§ What this task involves
Gather all lines in the data that hold the string "left".

Web document revisions
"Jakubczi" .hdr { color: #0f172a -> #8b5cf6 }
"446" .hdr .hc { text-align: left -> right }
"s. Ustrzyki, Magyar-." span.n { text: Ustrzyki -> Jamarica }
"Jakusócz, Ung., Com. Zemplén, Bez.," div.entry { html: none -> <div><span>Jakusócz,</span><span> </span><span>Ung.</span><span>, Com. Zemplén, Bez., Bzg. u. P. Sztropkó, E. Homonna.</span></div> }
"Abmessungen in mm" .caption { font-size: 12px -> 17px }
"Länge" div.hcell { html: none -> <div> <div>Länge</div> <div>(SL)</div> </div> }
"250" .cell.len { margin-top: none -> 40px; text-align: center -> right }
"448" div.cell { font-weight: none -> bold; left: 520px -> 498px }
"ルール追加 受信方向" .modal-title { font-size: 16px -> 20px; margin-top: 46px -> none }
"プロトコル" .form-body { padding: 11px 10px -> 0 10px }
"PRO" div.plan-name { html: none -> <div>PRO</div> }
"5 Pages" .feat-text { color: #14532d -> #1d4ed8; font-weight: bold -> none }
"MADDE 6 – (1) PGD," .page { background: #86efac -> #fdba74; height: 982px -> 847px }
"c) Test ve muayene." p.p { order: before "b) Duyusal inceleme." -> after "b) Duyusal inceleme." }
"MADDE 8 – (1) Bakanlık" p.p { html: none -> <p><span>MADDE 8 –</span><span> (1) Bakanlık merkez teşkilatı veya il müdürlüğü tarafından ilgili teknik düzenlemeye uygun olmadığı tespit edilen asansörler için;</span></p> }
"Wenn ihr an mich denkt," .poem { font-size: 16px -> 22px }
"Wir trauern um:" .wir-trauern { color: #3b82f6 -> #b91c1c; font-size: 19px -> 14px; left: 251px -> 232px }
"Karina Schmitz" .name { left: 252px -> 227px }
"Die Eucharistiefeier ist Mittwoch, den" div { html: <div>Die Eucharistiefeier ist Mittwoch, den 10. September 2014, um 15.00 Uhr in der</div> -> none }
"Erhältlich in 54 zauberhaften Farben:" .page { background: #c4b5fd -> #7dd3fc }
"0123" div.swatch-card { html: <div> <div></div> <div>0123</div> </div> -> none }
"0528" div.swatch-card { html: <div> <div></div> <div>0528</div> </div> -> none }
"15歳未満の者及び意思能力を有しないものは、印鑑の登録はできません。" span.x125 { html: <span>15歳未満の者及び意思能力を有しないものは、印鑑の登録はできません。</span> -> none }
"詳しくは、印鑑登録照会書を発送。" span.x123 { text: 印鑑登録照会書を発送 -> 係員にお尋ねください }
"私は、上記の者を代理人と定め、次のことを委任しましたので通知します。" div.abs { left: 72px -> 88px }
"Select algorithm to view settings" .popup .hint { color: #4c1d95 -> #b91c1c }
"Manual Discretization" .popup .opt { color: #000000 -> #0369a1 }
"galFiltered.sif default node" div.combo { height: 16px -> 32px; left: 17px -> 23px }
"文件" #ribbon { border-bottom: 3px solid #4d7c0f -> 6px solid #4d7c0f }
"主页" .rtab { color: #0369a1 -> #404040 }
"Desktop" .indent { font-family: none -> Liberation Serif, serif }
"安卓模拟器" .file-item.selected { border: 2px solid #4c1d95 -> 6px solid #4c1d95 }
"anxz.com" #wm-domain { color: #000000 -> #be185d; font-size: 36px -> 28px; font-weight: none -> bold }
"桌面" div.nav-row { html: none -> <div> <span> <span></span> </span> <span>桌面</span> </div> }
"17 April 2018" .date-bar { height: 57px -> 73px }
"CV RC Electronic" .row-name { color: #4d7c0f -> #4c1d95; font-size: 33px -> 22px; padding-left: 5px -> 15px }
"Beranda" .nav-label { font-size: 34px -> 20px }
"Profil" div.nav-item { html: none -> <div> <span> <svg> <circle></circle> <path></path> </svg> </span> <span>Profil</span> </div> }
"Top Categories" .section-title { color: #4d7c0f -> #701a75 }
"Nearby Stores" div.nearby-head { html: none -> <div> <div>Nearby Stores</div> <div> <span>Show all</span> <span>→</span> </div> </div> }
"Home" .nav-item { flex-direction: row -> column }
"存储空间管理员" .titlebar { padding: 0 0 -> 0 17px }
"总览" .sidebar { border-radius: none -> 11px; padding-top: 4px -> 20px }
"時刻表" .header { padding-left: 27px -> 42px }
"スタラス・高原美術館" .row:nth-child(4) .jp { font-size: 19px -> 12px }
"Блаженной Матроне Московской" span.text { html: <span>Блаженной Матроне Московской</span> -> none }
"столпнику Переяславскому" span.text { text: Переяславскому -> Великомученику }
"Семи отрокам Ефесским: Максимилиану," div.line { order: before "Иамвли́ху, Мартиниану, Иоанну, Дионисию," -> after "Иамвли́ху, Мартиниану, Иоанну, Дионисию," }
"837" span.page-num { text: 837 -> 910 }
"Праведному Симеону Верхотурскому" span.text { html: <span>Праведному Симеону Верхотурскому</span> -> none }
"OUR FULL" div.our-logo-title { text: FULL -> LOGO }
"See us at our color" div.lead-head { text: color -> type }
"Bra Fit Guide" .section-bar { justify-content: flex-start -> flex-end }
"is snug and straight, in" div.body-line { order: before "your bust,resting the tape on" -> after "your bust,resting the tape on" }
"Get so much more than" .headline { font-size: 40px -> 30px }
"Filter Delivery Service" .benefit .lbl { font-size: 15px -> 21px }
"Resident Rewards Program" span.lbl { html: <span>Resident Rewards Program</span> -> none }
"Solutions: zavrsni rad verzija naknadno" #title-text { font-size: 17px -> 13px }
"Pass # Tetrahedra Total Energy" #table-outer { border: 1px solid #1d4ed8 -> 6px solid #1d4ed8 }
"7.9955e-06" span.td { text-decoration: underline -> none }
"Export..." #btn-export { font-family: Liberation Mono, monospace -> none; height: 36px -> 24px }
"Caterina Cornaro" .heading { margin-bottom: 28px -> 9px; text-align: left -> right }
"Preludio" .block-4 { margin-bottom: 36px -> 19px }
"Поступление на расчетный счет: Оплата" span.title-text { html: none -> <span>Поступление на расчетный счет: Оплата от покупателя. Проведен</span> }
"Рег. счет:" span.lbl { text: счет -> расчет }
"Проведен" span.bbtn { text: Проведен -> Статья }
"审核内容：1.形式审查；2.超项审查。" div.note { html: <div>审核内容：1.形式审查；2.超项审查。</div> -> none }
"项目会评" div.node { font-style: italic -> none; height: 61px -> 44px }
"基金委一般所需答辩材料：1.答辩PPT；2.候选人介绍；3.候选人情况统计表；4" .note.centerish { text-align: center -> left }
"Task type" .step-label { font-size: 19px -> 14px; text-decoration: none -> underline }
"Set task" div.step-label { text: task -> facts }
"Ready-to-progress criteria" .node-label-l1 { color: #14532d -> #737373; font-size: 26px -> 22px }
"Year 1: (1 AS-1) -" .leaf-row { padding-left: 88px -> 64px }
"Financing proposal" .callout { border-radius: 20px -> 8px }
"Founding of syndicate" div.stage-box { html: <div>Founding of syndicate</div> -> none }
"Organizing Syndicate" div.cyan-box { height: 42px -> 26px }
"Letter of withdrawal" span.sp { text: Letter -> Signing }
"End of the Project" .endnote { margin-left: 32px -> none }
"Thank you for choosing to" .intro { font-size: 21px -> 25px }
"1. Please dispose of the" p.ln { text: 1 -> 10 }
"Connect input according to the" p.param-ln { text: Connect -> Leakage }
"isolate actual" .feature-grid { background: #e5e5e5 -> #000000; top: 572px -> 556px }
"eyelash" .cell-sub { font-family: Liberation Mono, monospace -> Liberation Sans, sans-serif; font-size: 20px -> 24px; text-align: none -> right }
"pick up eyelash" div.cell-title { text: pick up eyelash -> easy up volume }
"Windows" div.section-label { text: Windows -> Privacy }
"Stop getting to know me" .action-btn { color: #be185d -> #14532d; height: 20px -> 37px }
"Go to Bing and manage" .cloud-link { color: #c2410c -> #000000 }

§ Solved exercise
"446" .hdr .hc { text-align: left -> right }
"448" div.cell { font-weight: none -> bold; left: 520px -> 498px }
"Wir trauern um:" .wir-trauern { color: #3b82f6 -> #b91c1c; font-size: 19px -> 14px; left: 251px -> 232px }
"Karina Schmitz" .name { left: 252px -> 227px }
"私は、上記の者を代理人と定め、次のことを委任しましたので通知します。" div.abs { left: 72px -> 88px }
"galFiltered.sif default node" div.combo { height: 16px -> 32px; left: 17px -> 23px }
"CV RC Electronic" .row-name { color: #4d7c0f -> #4c1d95; font-size: 33px -> 22px; padding-left: 5px -> 15px }
"時刻表" .header { padding-left: 27px -> 42px }
"Caterina Cornaro" .heading { margin-bottom: 28px -> 9px; text-align: left -> right }
"基金委一般所需答辩材料：1.答辩PPT；2.候选人介绍；3.候选人情况统计表；4" .note.centerish { text-align: center -> left }
"Year 1: (1 AS-1) -" .leaf-row { padding-left: 88px -> 64px }
"End of the Project" .endnote { margin-left: 32px -> none }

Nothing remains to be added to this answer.